Whilst fishing out the Econet books I've been promising to scan since the week after they were published, I also found the Inter-Word Reference Manual, and as we'd been talking about it a lot lately, I did that first.
I set the book up on a little copywriter's easel, and took a picture of each double-page. It took about 15 minutes or so, much quicker than I would be able to do with a flatbed scanner.

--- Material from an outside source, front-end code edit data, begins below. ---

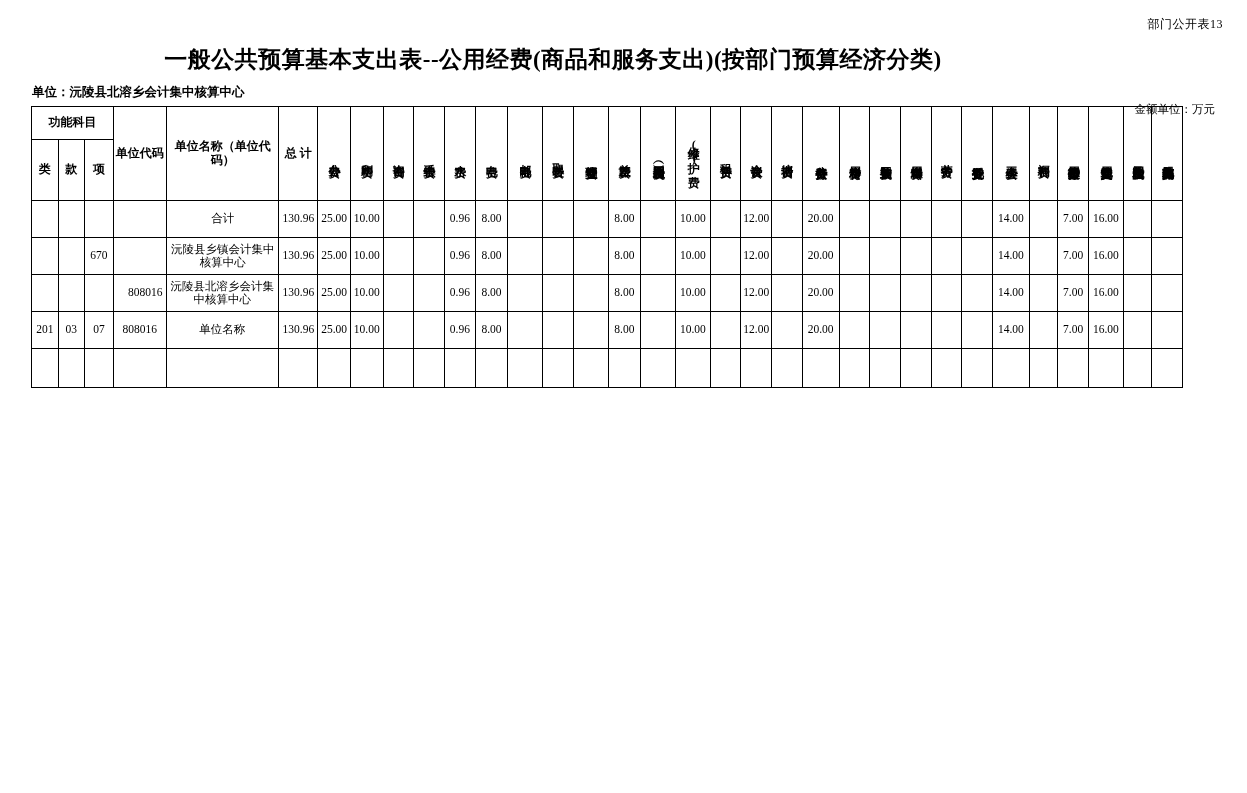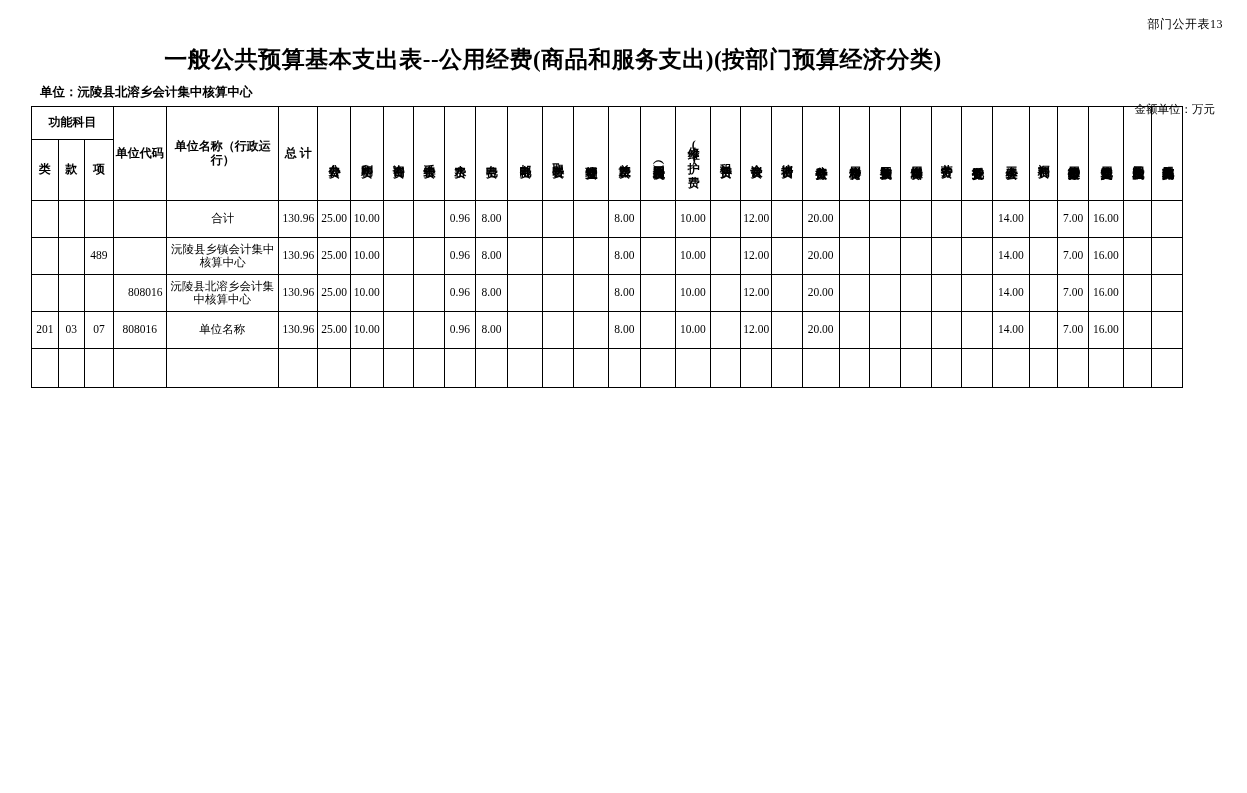--- a/index.html
+++ b/index.html
@@ -48,7 +48,7 @@
   }
   .unit-left {
     position: absolute;
-    left: 40px;
+    left: 32px;
     top: 0;
     font-size: 12.5px;
     font-weight: bold;

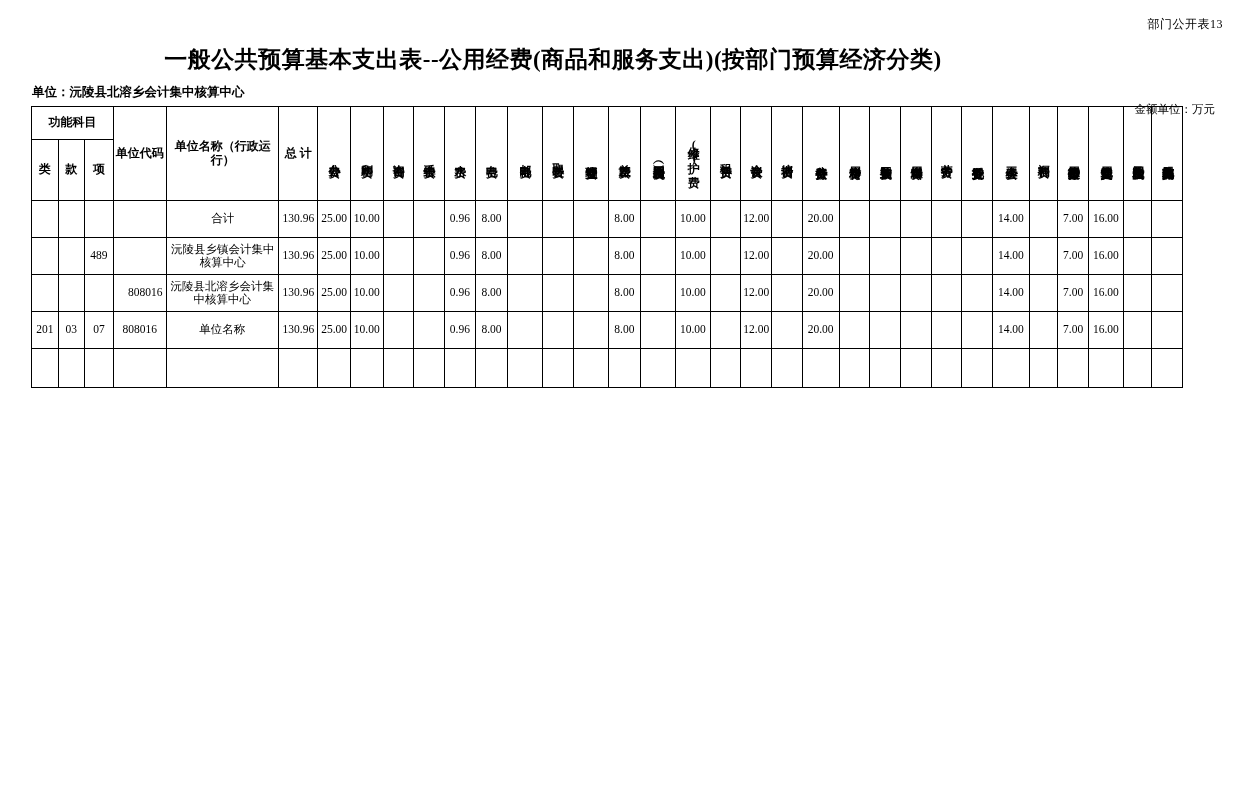--- a/index.html
+++ b/index.html
@@ -182,7 +182,7 @@
       <tr class="hdr-top">
         <th colspan="3" class="func-group">功能科目</th>
         <th rowspan="2">单位代码</th>
-        <th rowspan="2">单位名称（行政运行）</th>
+        <th rowspan="2">单位名称（单位代码）</th>
         <th rowspan="2">总  计</th>
         <th rowspan="2"><span class="vert">办公费</span></th>
         <th rowspan="2"><span class="vert">印刷费</span></th>

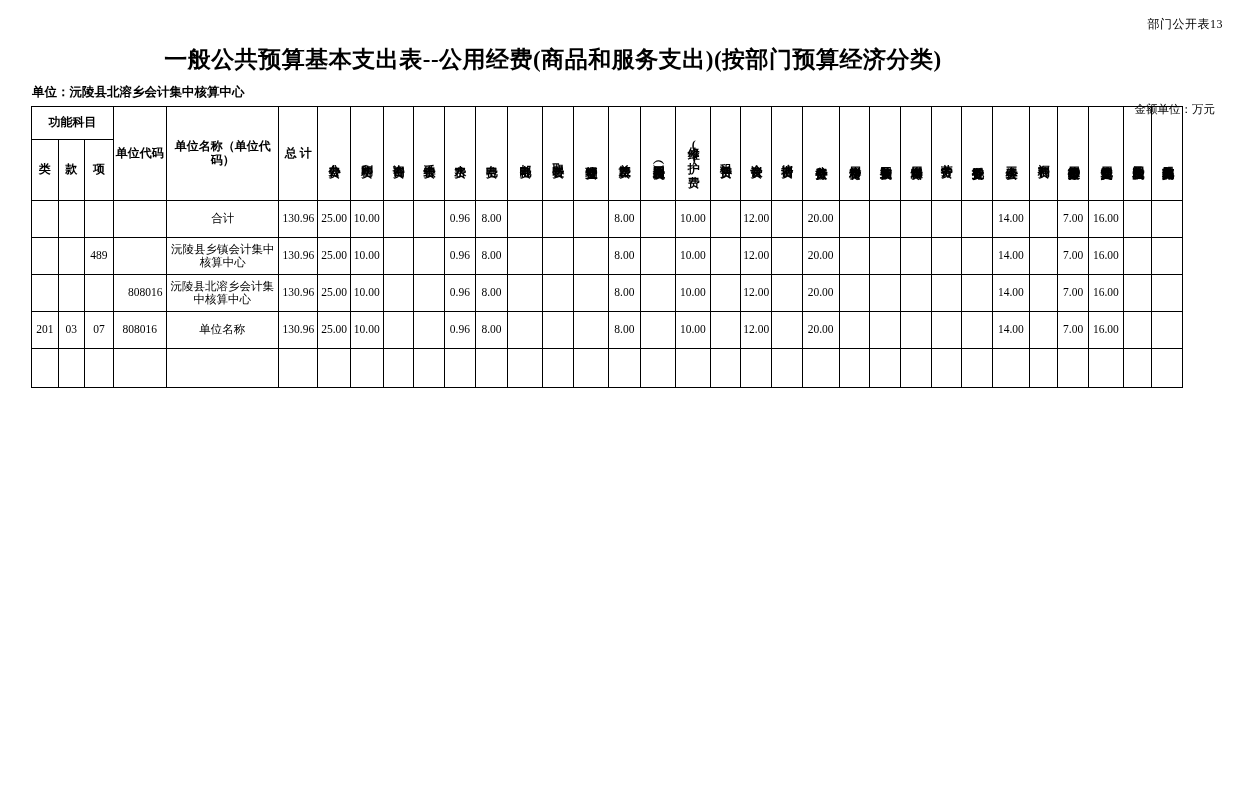--- a/index.html
+++ b/index.html
@@ -259,7 +259,7 @@
       <tr class="body-row">
         <td></td>
         <td></td>
-        <td class="code">489</td>
+        <td class="code">670</td>
         <td class="code"></td>
         <td class="unitname">沅陵县乡镇会计集中核算中心</td>
         <td class="num">130.96</td>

Then I did a dummy crop of one of the images to get the X and Y offset and crop box size so I could process them all with convert:
Code: Select all
for i in *.JPG; do convert $i -crop 4919x3454+514+227 -resize 2048 IWord$i.jpg ; done
I did want to convert them to PNG but that just was taking far too long, but I can do that next time around if it's going to be more useful.
Here's a sample.
I've put the whole lot here:
http://www.beebmaster.co.uk/Downloads/S ... 0Manual.7z
And a PDF I made, also using convert:
http://www.beebmaster.co.uk/Downloads/S ... Manual.pdf
Not bad for a first effort is my verdict, I can probably improve the technique as I go along. Any tips gratefully appreciated.
I don't think I have a facility to make an OCR/searchable PDF, but if anyone knows how it can be done in Ubuntu or Raspbian, I'll gladly give it a go. Otherwise I'm happy to upload full-size cropped images if anybody else can help turn them into a nice PDF.